» **WHAT IS BEING ASKED**: Without the pictures, restate all of the data below word for word.

[Source data]
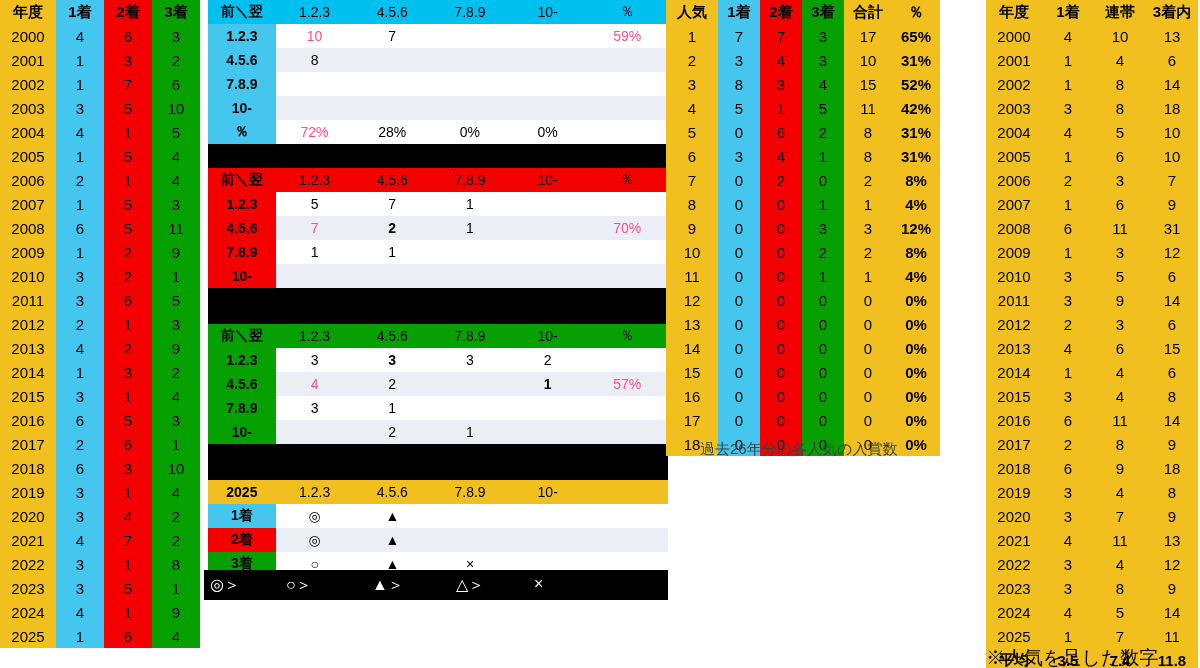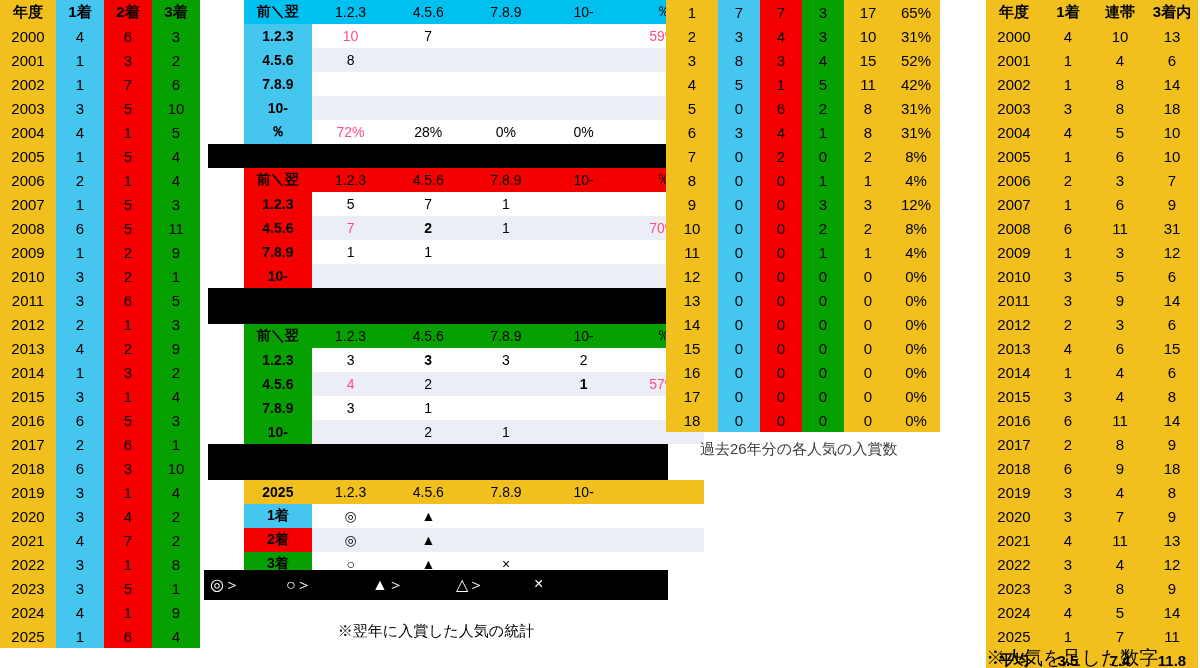--- a/index.html
+++ b/index.html
@@ -30,21 +30,21 @@
   #left-table td.c-3 { width: 48px; background: #06a000; }
   #left-table tr.hdr td { font-weight: bold; }
 
   
   .mid-block {
     position: absolute;
     left: 208px;
     width: 460px;
     font-size: 14px;
   }
-  .mid-block table { width: 460px; margin-left: 36px; }
+  .mid-block table { width: 460px; }
   .mid-block td {
     height: 24px; text-align: center; vertical-align: middle;
   }
   .mid-block td.lab { width: 68px; font-weight: bold; }
   .mid-block td.col { width: 78px; }
   .mid-block td.colpct { width: 82px; }
 
   .hdr-cyan td { background: #00c0f0; color: #000; }
   .hdr-red td { background: #f40000; color: #000; }
   .hdr-green td { background: #06a000; color: #000; }
@@ -86,21 +86,21 @@
     font-size: 15px;
   }
   #pop-table td {
     height: 24px; text-align: center; vertical-align: middle; color: #000;
   }
   #pop-table td.c-pop { width: 52px; background: #f2c01e; }
   #pop-table td.c-1 { width: 42px; background: #44c6ef; }
   #pop-table td.c-2 { width: 42px; background: #f40000; }
   #pop-table td.c-3 { width: 42px; background: #06a000; }
   #pop-table td.c-sum { width: 48px; background: #f2c01e; }
-  #pop-table td.c-pct { width: 48px; background: #f2c01e; }
+  #pop-table td.c-pct { width: 48px; background: #f2c01e; font-weight: bold; }
   #pop-table tr.hdr td { font-weight: bold; }
 
   #pop-caption {
     position: absolute; left: 700px; top: 440px;
     font-size: 15px; color: #404040;
   }
 
   
   #right-table {
     position: absolute; left: 986px; top: 0;
@@ -496,24 +496,31 @@
       </table>
     </div>
 
   <div id="legend-bar">
       <span style="left: 6px;">◎＞</span>
       <span style="left: 82px;">○＞</span>
       <span style="left: 168px;">▲＞</span>
       <span style="left: 252px;">△＞</span>
       <span style="left: 330px;">×</span>
     </div>
-  <div id="mid-caption">※翌年に入賞した人気の統計</div>
 
   <table id="pop-table">
     <tbody id="pop-body">
+        <tr class="hdr">
+          <td class="c-pop">人気</td>
+          <td class="c-1">1着</td>
+          <td class="c-2">2着</td>
+          <td class="c-3">3着</td>
+          <td class="c-sum">合計</td>
+          <td class="c-pct">％</td>
+        </tr>
         <tr>
           <td class="c-pop">1</td>
           <td class="c-1">7</td>
           <td class="c-2">7</td>
           <td class="c-3">3</td>
           <td class="c-sum">17</td>
           <td class="c-pct">65%</td>
         </tr>
         <tr>
           <td class="c-pop">2</td>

» **REPLY**:
--- a/index.html
+++ b/index.html
@@ -30,21 +30,21 @@
   #left-table td.c-3 { width: 48px; background: #06a000; }
   #left-table tr.hdr td { font-weight: bold; }
 
   
   .mid-block {
     position: absolute;
     left: 208px;
     width: 460px;
     font-size: 14px;
   }
-  .mid-block table { width: 460px; margin-left: 36px; }
+  .mid-block table { width: 460px; }
   .mid-block td {
     height: 24px; text-align: center; vertical-align: middle;
   }
   .mid-block td.lab { width: 68px; font-weight: bold; }
   .mid-block td.col { width: 78px; }
   .mid-block td.colpct { width: 82px; }
 
   .hdr-cyan td { background: #00c0f0; color: #000; }
   .hdr-red td { background: #f40000; color: #000; }
   .hdr-green td { background: #06a000; color: #000; }
@@ -86,21 +86,21 @@
     font-size: 15px;
   }
   #pop-table td {
     height: 24px; text-align: center; vertical-align: middle; color: #000;
   }
   #pop-table td.c-pop { width: 52px; background: #f2c01e; }
   #pop-table td.c-1 { width: 42px; background: #44c6ef; }
   #pop-table td.c-2 { width: 42px; background: #f40000; }
   #pop-table td.c-3 { width: 42px; background: #06a000; }
   #pop-table td.c-sum { width: 48px; background: #f2c01e; }
-  #pop-table td.c-pct { width: 48px; background: #f2c01e; }
+  #pop-table td.c-pct { width: 48px; background: #f2c01e; font-weight: bold; }
   #pop-table tr.hdr td { font-weight: bold; }
 
   #pop-caption {
     position: absolute; left: 700px; top: 440px;
     font-size: 15px; color: #404040;
   }
 
   
   #right-table {
     position: absolute; left: 986px; top: 0;
@@ -496,24 +496,31 @@
       </table>
     </div>
 
   <div id="legend-bar">
       <span style="left: 6px;">◎＞</span>
       <span style="left: 82px;">○＞</span>
       <span style="left: 168px;">▲＞</span>
       <span style="left: 252px;">△＞</span>
       <span style="left: 330px;">×</span>
     </div>
-  <div id="mid-caption">※翌年に入賞した人気の統計</div>
 
   <table id="pop-table">
     <tbody id="pop-body">
+        <tr class="hdr">
+          <td class="c-pop">人気</td>
+          <td class="c-1">1着</td>
+          <td class="c-2">2着</td>
+          <td class="c-3">3着</td>
+          <td class="c-sum">合計</td>
+          <td class="c-pct">％</td>
+        </tr>
         <tr>
           <td class="c-pop">1</td>
           <td class="c-1">7</td>
           <td class="c-2">7</td>
           <td class="c-3">3</td>
           <td class="c-sum">17</td>
           <td class="c-pct">65%</td>
         </tr>
         <tr>
           <td class="c-pop">2</td>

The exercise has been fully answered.